Vaughn lit a cigarette and kept it in his left hand, hanging it out the window so as not to bother Alethea. He turned on the radio and tuned it to a middle-of-the-road station just as the DJ began to introduce a song: “And here’s one you’re gonna like, Frank and Nancy Sinatra doing ‘Somethin’ Stupid.’ I’m Fred Fiske, and you’re listening to twelve six-oh, WWDC.”

Vaughn sang the Frank parts under his breath and let Nancy do her thing without his accompaniment. Alethea had to marvel at Vaughn’s nonchalant attitude in the face of the ongoing events. But then, that was Frank Vaughn all over.
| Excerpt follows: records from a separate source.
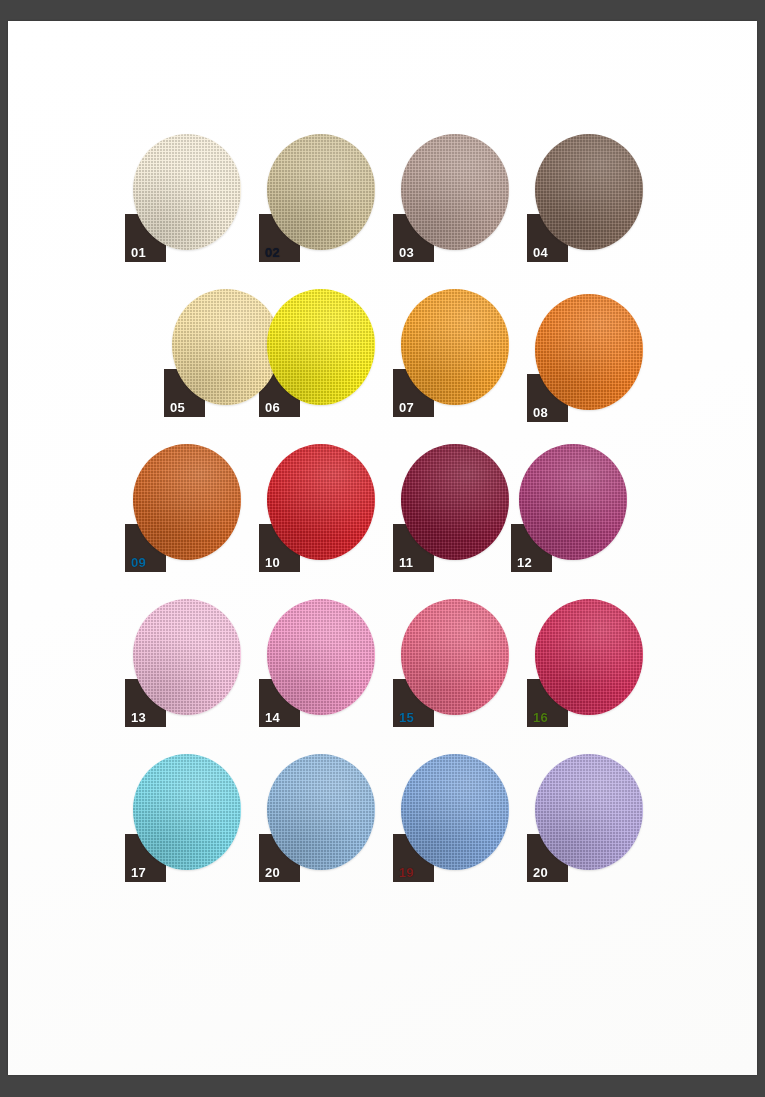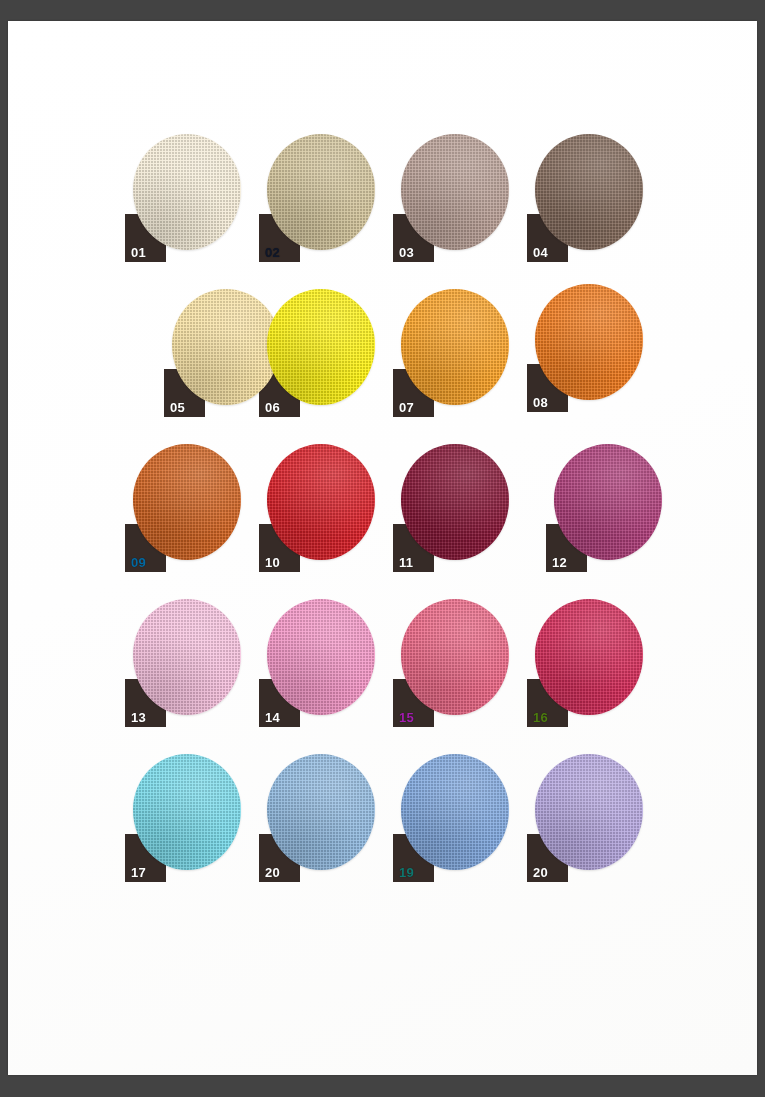--- a/index.html
+++ b/index.html
@@ -158,7 +158,7 @@
           </div>
           <span class="tab-num" style="color: rgb(255, 255, 255);">07</span>
         </div>
-        <div class="cell" style="left: 402px; top: 150px;">
+        <div class="cell" style="left: 402px; top: 160px;">
           <div class="tab" style="background: rgb(54, 43, 39);"></div>
           <div class="disc" title="tangerine-orange" style="background: rgb(238, 116, 20);">
             <div class="weave"></div>

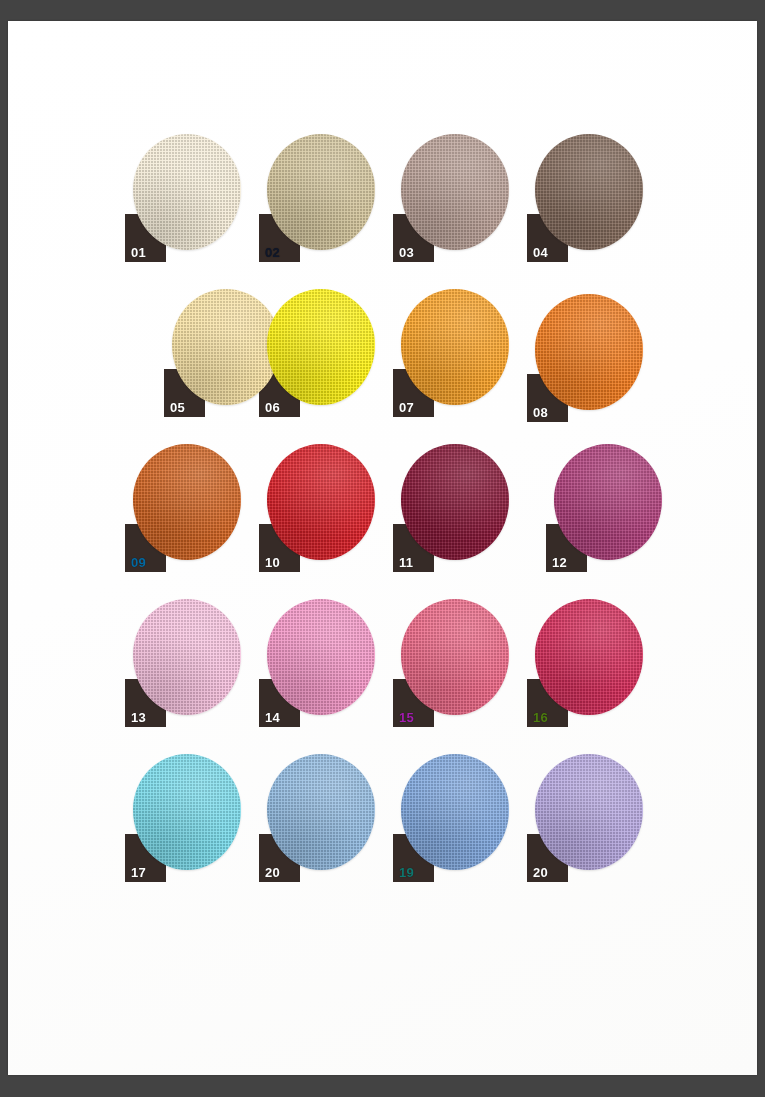--- a/index.html
+++ b/index.html
@@ -186,7 +186,7 @@
           </div>
           <span class="tab-num" style="color: rgb(255, 255, 255);">11</span>
         </div>
-        <div class="cell" style="left: 421px; top: 310px;">
+        <div class="cell" style="left: 386px; top: 310px;">
           <div class="tab" style="background: rgb(54, 43, 39);"></div>
           <div class="disc" title="magenta-plum" style="background: rgb(169, 53, 115);">
             <div class="weave"></div>

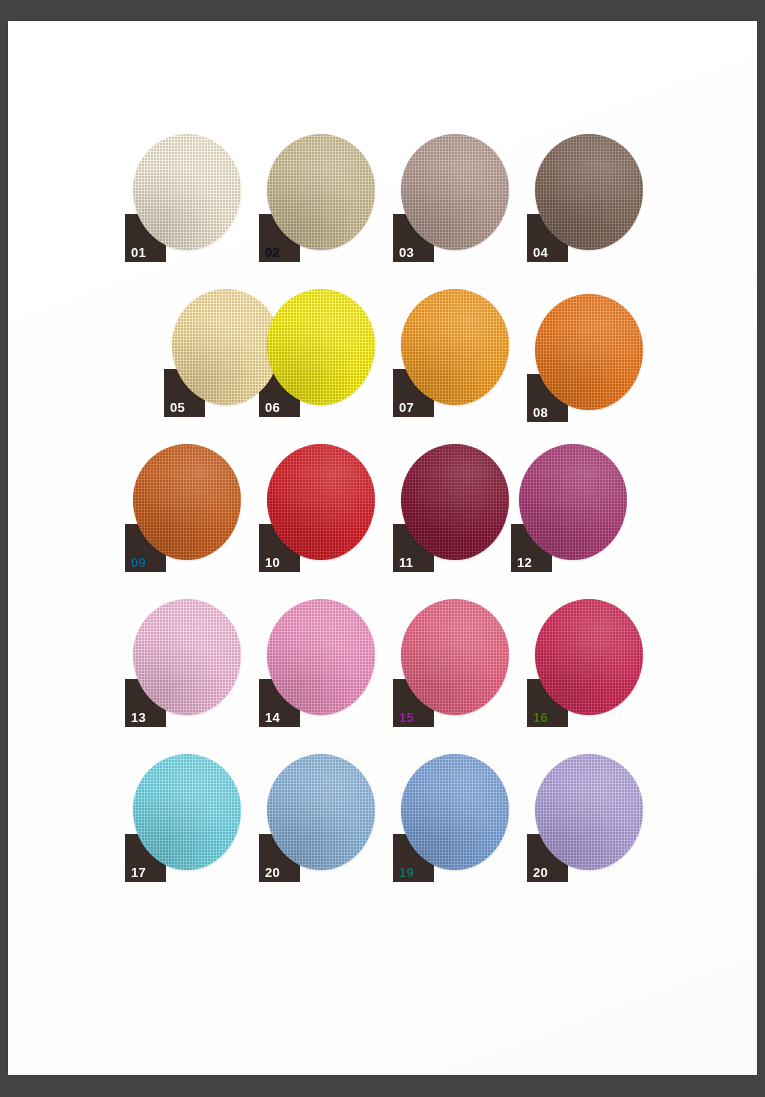--- a/index.html
+++ b/index.html
@@ -212,7 +212,7 @@
           <div class="disc" title="rose-pink" style="background: rgb(232, 96, 127);">
             <div class="weave"></div>
           </div>
-          <span class="tab-num" style="color: #a21caf;">15</span>
+          <span class="tab-num" style="color: #0369a1;">15</span>
         </div>
         <div class="cell" style="left: 402px; top: 465px;">
           <div class="tab" style="background: rgb(54, 43, 39);"></div>

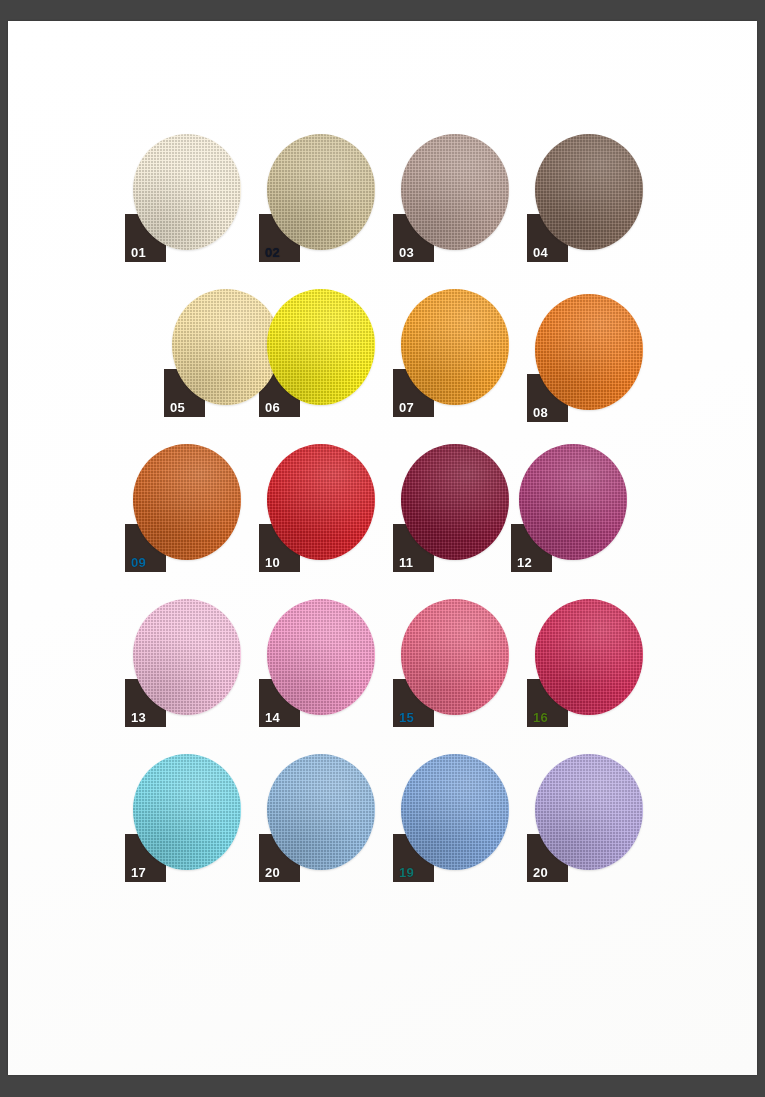--- a/index.html
+++ b/index.html
@@ -240,7 +240,7 @@
           <div class="disc" title="cornflower-blue" style="background: rgb(122, 163, 219);">
             <div class="weave"></div>
           </div>
-          <span class="tab-num" style="color: #0f766e;">19</span>
+          <span class="tab-num" style="color: #7f1d1d;">19</span>
         </div>
         <div class="cell" style="left: 402px; top: 620px;">
           <div class="tab" style="background: rgb(54, 43, 39);"></div>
Single-minded, unchanging, stuck in a time that never was and that existed, perhaps, only in his mind.

“Did you talk to Ricky?” said Alethea as the song came to an end.

“A little,” said Vaughn, keeping his eyes on the road.

“He’s a good boy.”

“Yeah, he’s all right.”

“It’s important to tell them that you love them,” she said. “Every time they leave the house, or you leave… You just don’t know if you’ll ever have the chance again. Only the Lord has that kind of knowledge.”

“Amen,” said Vaughn clumsily.

He was sweating a little under his collar. He knew she was reflecting on the death of her firstborn son and her own regrets. He had never been comfortable with these kinds of conversations.

When he’d gone into Ricky’s room, their brief exchange had been awkward and forced. Ricky hadn’t even turned down the music, some guy singing about his “white room,” something to do with drugs, most likely. Vaughn had given his son a hug before he left, as Alethea had suggested, the first one he’d given him in years. It felt as okay as an embrace could feel between two men. What he hadn’t done was tell Ricky that he loved him. He didn’t understand why you had to say you loved your kid or, for that matter, put your arms around him to show it. Hell, he’d been feeding him, clothing him, and buying him things his whole life. For Chrissakes, wasn’t that enough?

“Thank you,” said Alethea.

“For what?”

“Looking after Derek yesterday during that robbery. He told me the whole story.”

“He…” Vaughn searched for the word. “He acquitted himself well. He’s a fine young man. Gonna be good police.”

They drove into Park View and neared her street.

“I’m worried about him,” said Alethea. “Out there in all this.”

Vaughn could feel her eyes on him directly.

“I’ll look after him,” said Vaughn as casually as he could. “I’m goin’ down there now.”

Down there, thought Vaughn, to find the one who murdered your son. I have fucked up everything good in my life, but there is one thing that I still do right.

“Thank you, Frank,” she said.

He felt himself blush as he heard her say his name. He turned left onto Princeton and went slowly up the street. He stopped at her row house, where her husband, Darin or whatever his name was, stood out front. He turned to look at her. She nodded at him once and smiled with her eyes. Vaughn thinking, She’s no Julie London. But, damn, that is a woman right there.